The natural wine craze is an extension of the healthy lifestyle movement, the winemakers said.
“The broad public desire to know where their food comes from has now begun extending to drinks, and people are turning their attention to where their beverages come from not just with wine but beer, spirits, etc. So I think the transparency of natural wine is very appealing,” Porter said.
Michael Roth, co-owner of Lo-Fi Wines, a winery in Santa Barbara County, agrees.
“I think people are more concerned about how things are grown and what they put in their bodies and I think people are more interested in knowing how things are made as a consumer,” Roth said.
But is natural wine healthier than conventional wine?
“I don’t know if wine in general is healthy, yes I guess there’s health benefits to wine, but to say that it’s healthy? I don’t know,” Roth said. “Is American cheese healthier than a natural artisan cheese? — Not to say that conventional wine is American cheese.”

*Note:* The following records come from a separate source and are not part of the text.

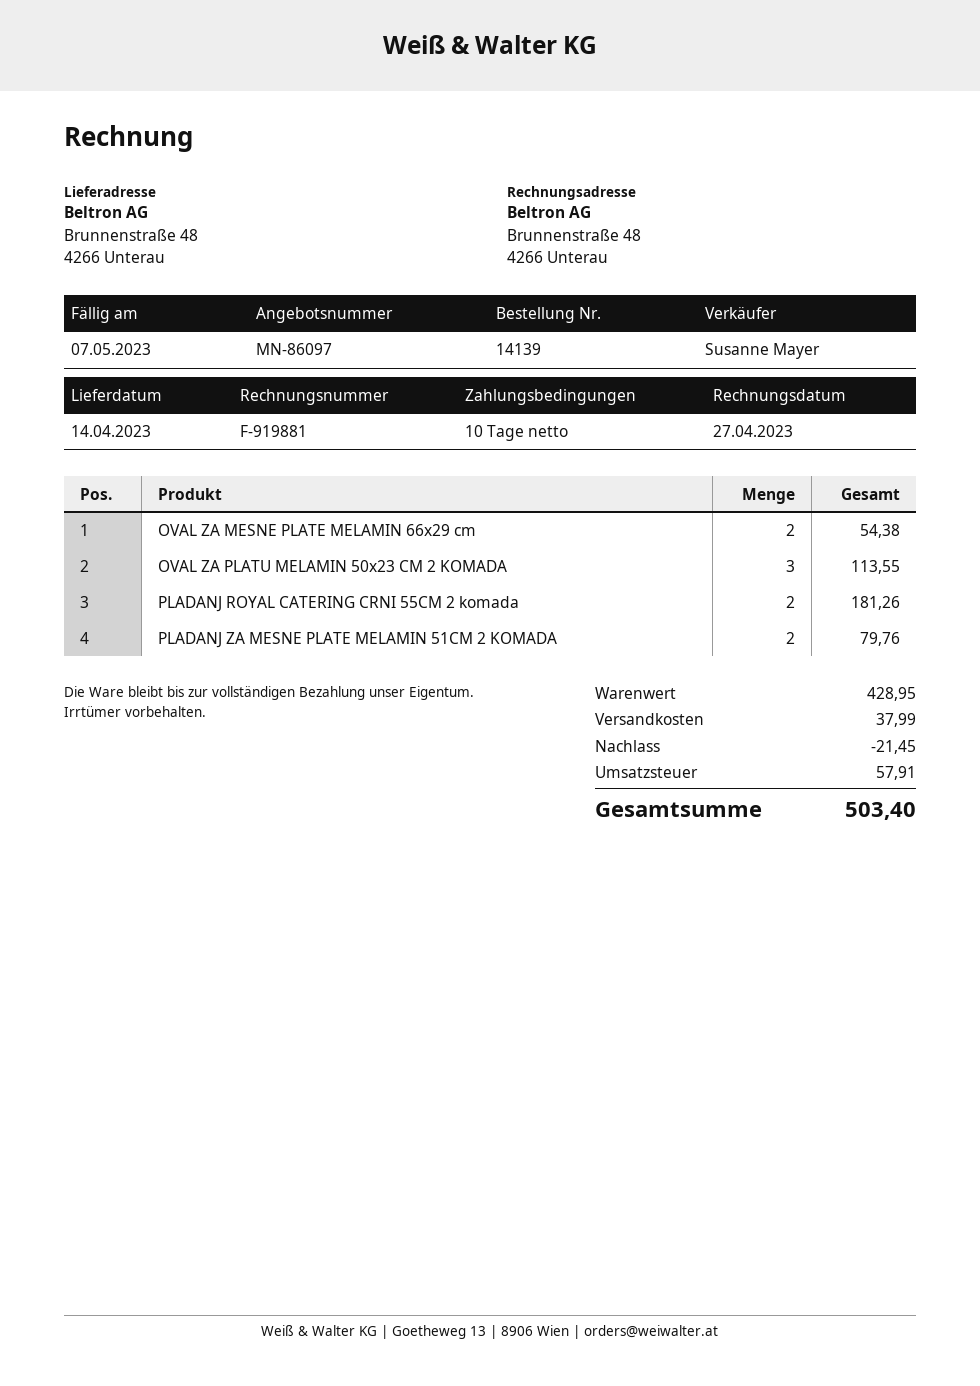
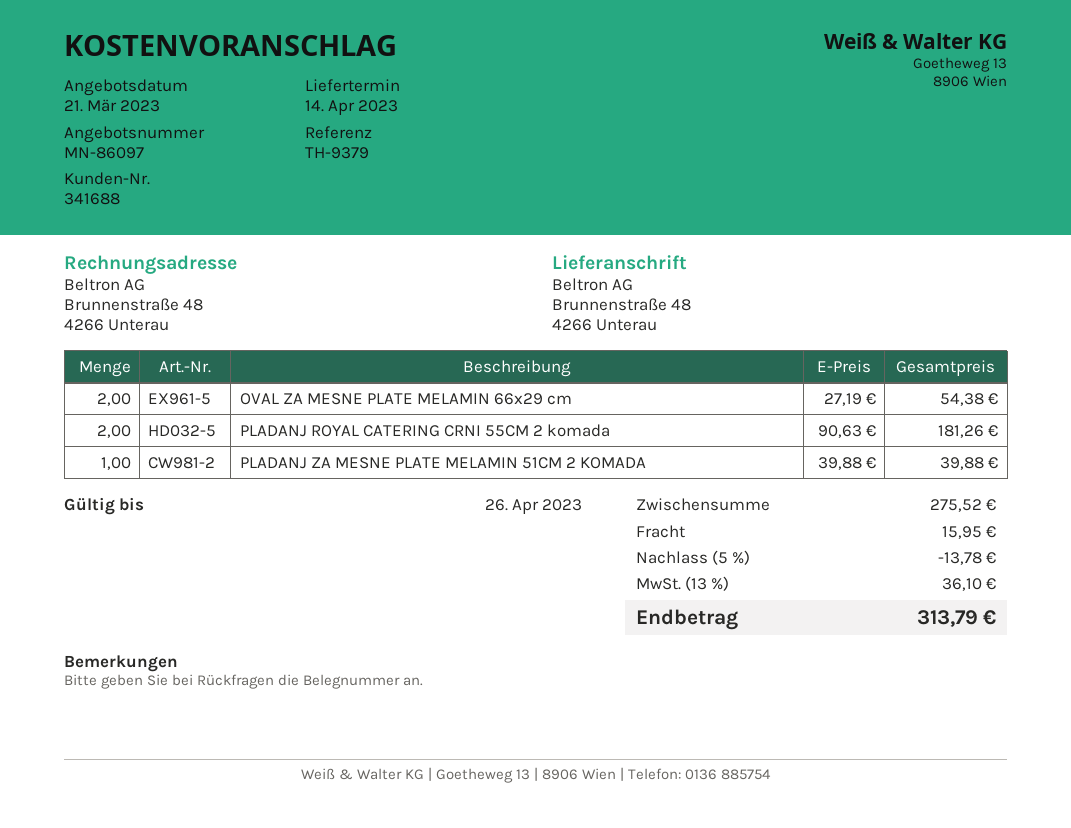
OVAL ZA PLATU MELAMIN 50x23 CM 2 KOMADA: 3 for 113.55 -> none
PLADANJ ZA MESNE PLATE MELAMIN 51CM 2 KOMADA: 2 for 79.76 -> 1 for 39.88
subtotal: 428.95 -> 275.52
discount: 21.45 -> 13.78
shipping: 37.99 -> 15.95
tax: 57.91 -> 36.10
total: 503.40 -> 313.79

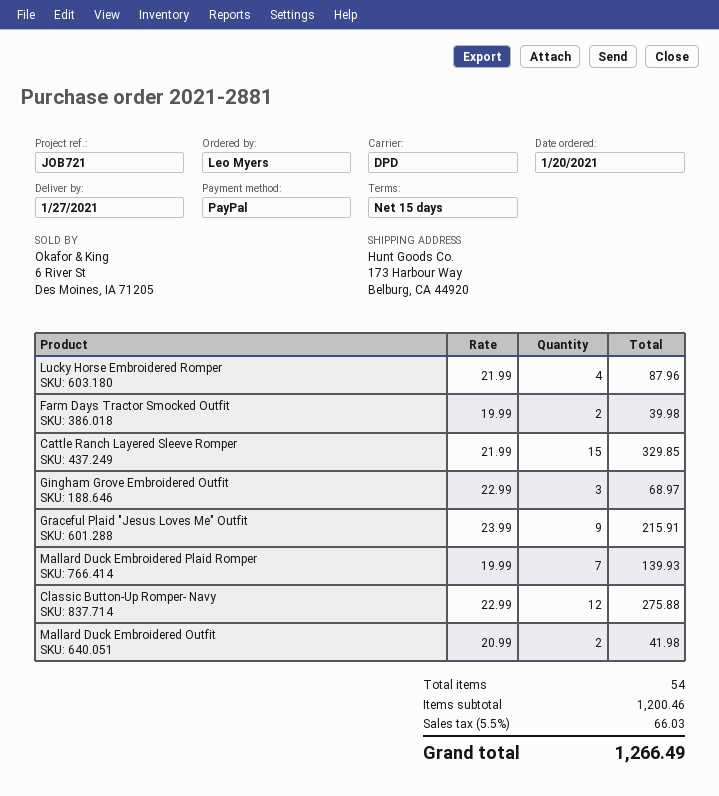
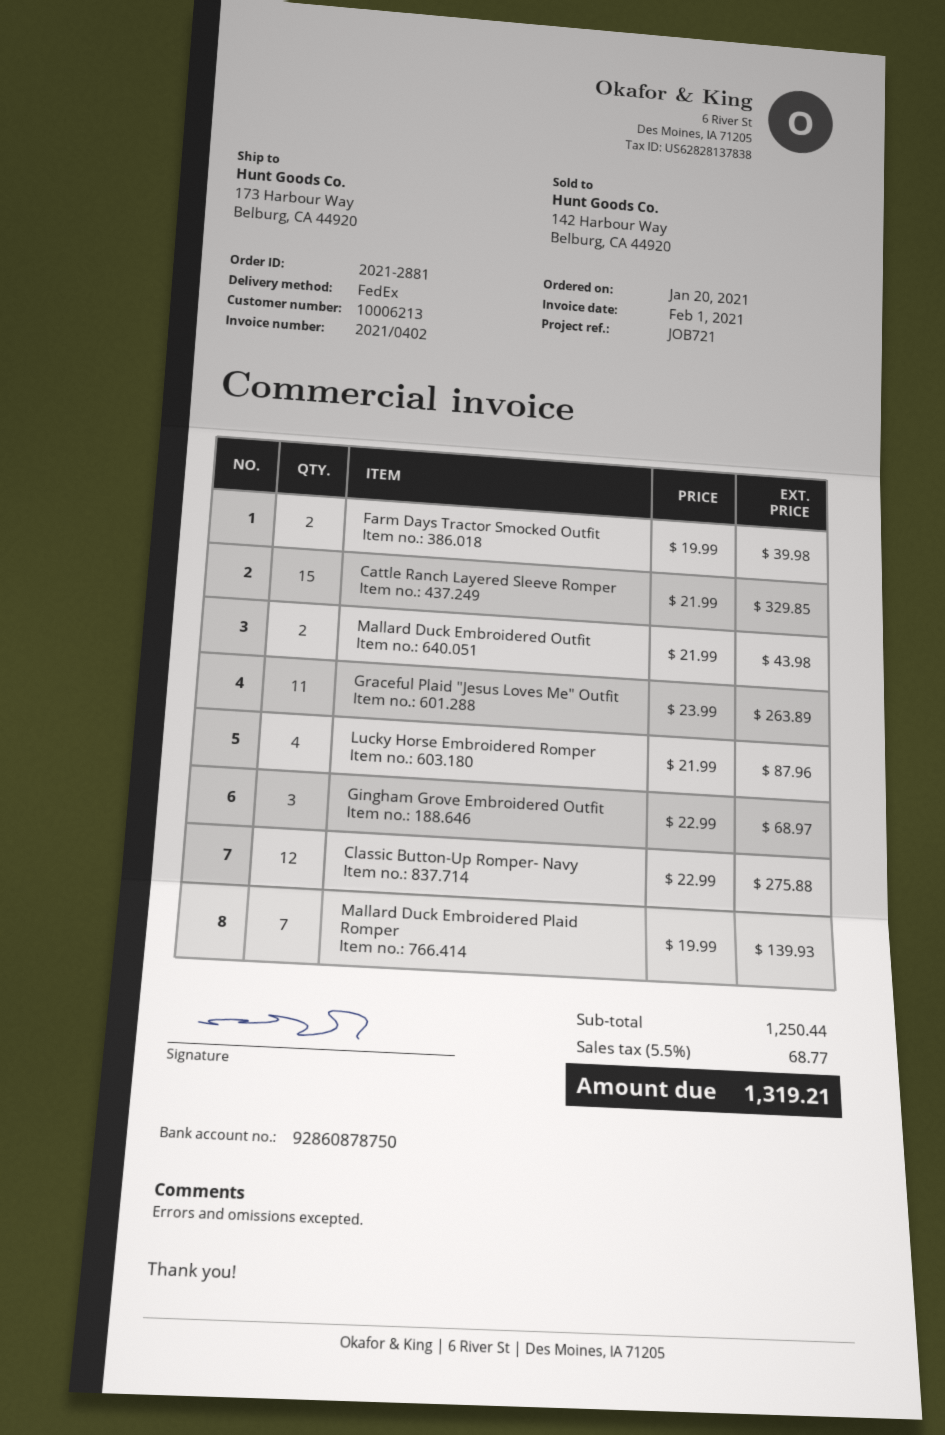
shipping method: DPD -> FedEx
Graceful Plaid "Jesus Loves Me" Outfit: 9 x 23.99 = 215.91 -> 11 x 23.99 = 263.89
Mallard Duck Embroidered Outfit: 2 x 20.99 = 41.98 -> 2 x 21.99 = 43.98
subtotal: 1200.46 -> 1250.44
tax: 5.5% = 66.03 -> 5.5% = 68.77
total: 1266.49 -> 1319.21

While Porter also wouldn’t say that natural wine is healthier, she has noticed a pattern when it comes to drinking it.
“While I would love to say it’s healthier, I can’t say that there’s any scientific evidence. I think people experience less headaches, allergies and hangovers which could suggest it’s healthier than conventionally made wine,” Porter said.
How should I choose a natural wine?
When it comes to selecting and purchasing a bottle of natural wine, Roth, Porter and Cuddy recommend working with a reputable distributor — one that sells natural wines or works with natural wineries.
“Find a trusted curator, be that a winery, a local retailer, or a sommelier who can provide direction based on your personal taste and interests is the best place to start,” Porter advises.
“Natural wine is such a broad category, with as vast an array of styles, grapes and wines as one would find in conventionally made wine, that you really need to explore it with a guide whose palate you trust.”
Roth also suggests being adventurous and not always letting critics guide your choice.
“Listen to your local retailer, just because it has a high rating (from critics) doesn’t mean you’ll like it,” Roth said.